> _WHAT NEEDS TO BE DONE_
What you should end up with is an exact copy of the lines from the one holding "border-radius: 18px ->" through the last line of the entries below, both included, and nothing else; leave every picture out.

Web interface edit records
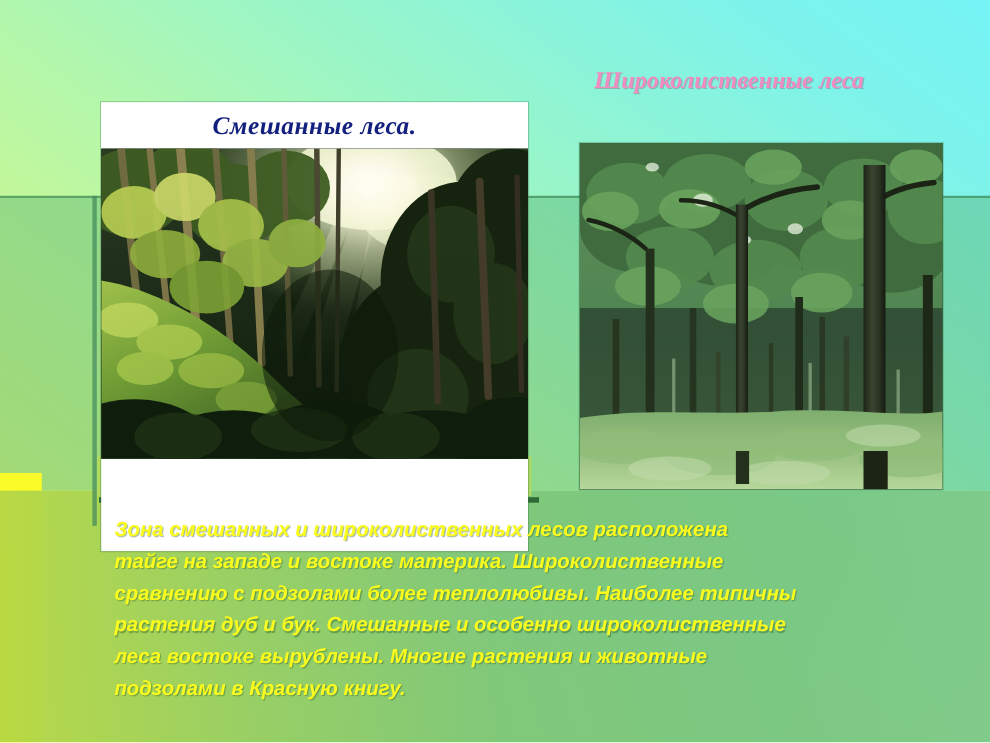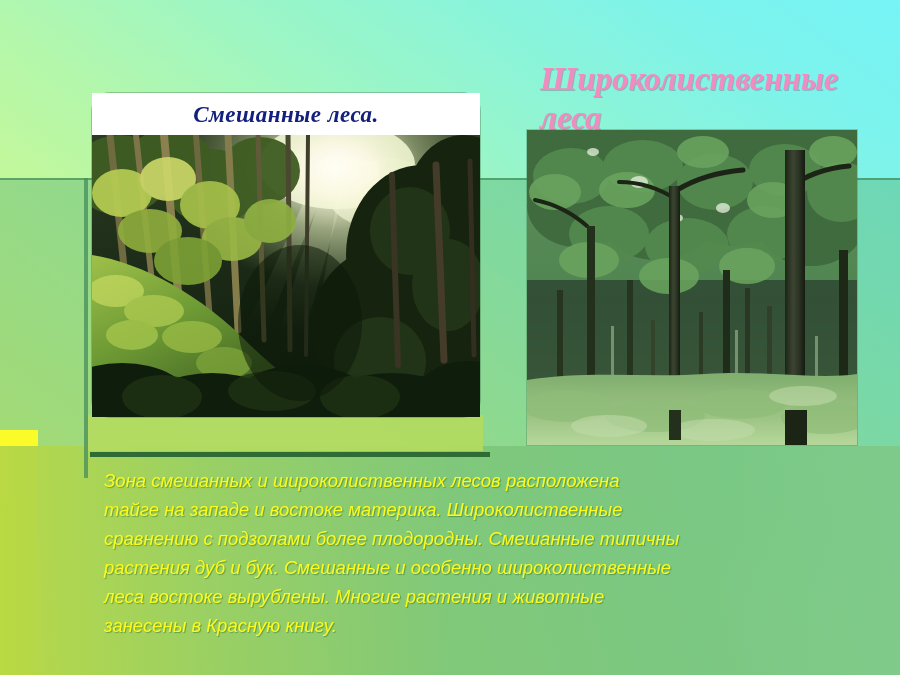"Широколиственные леса" .heading-right { font-size: 33px -> 22px }
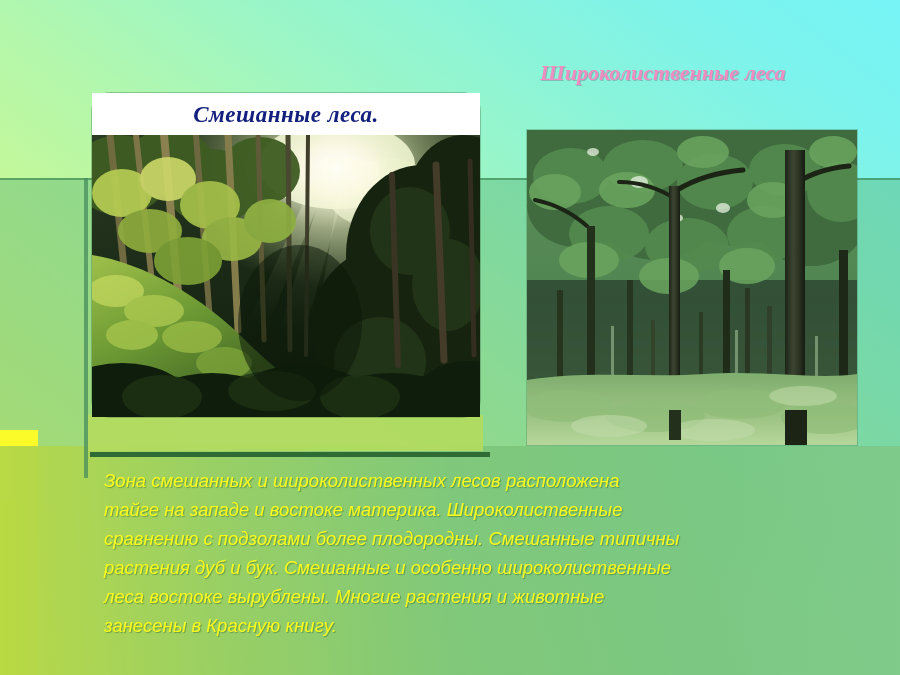"Смешанные леса." .photo-left-wrap { border-radius: 18px -> none; height: 324px -> 408px }
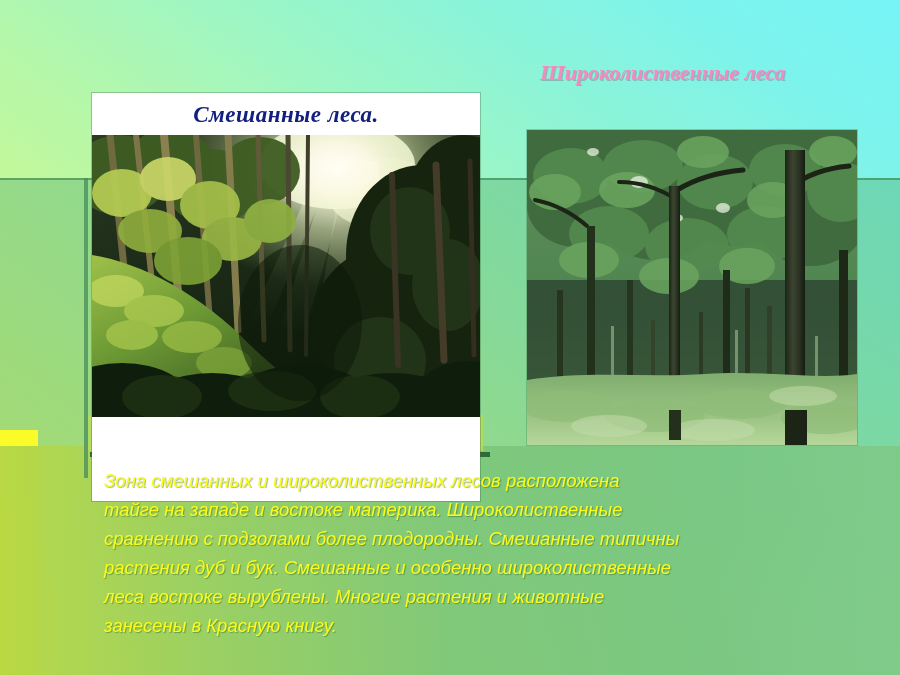"Зона смешанных и широколиственных лесов" .paragraph { font-weight: normal -> bold }
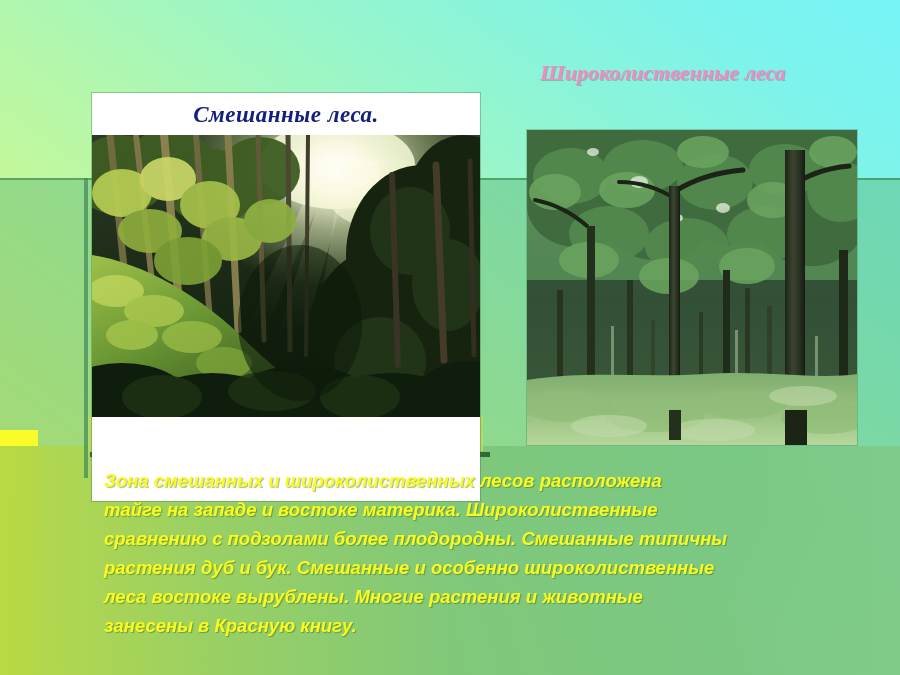"сравнению с подзолами более плодородны." div { text: плодородны. Смешанные -> теплолюбивы. Наиболее }
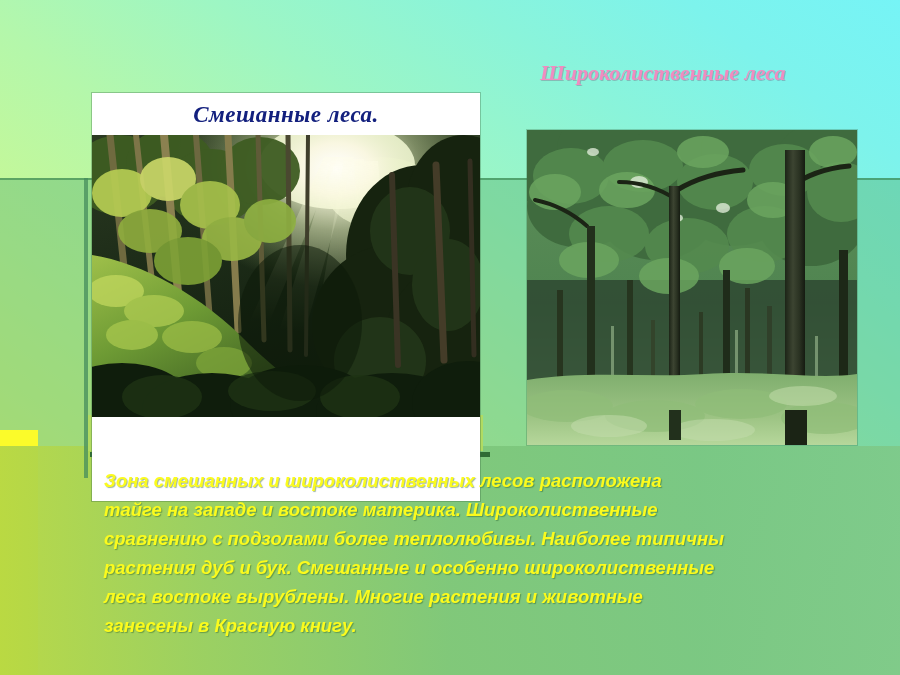"занесены в Красную книгу." div { text: занесены -> подзолами }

> _WRITTEN RESPONSE_
"Смешанные леса." .photo-left-wrap { border-radius: 18px -> none; height: 324px -> 408px }
"Зона смешанных и широколиственных лесов" .paragraph { font-weight: normal -> bold }
"сравнению с подзолами более плодородны." div { text: плодородны. Смешанные -> теплолюбивы. Наиболее }
"занесены в Красную книгу." div { text: занесены -> подзолами }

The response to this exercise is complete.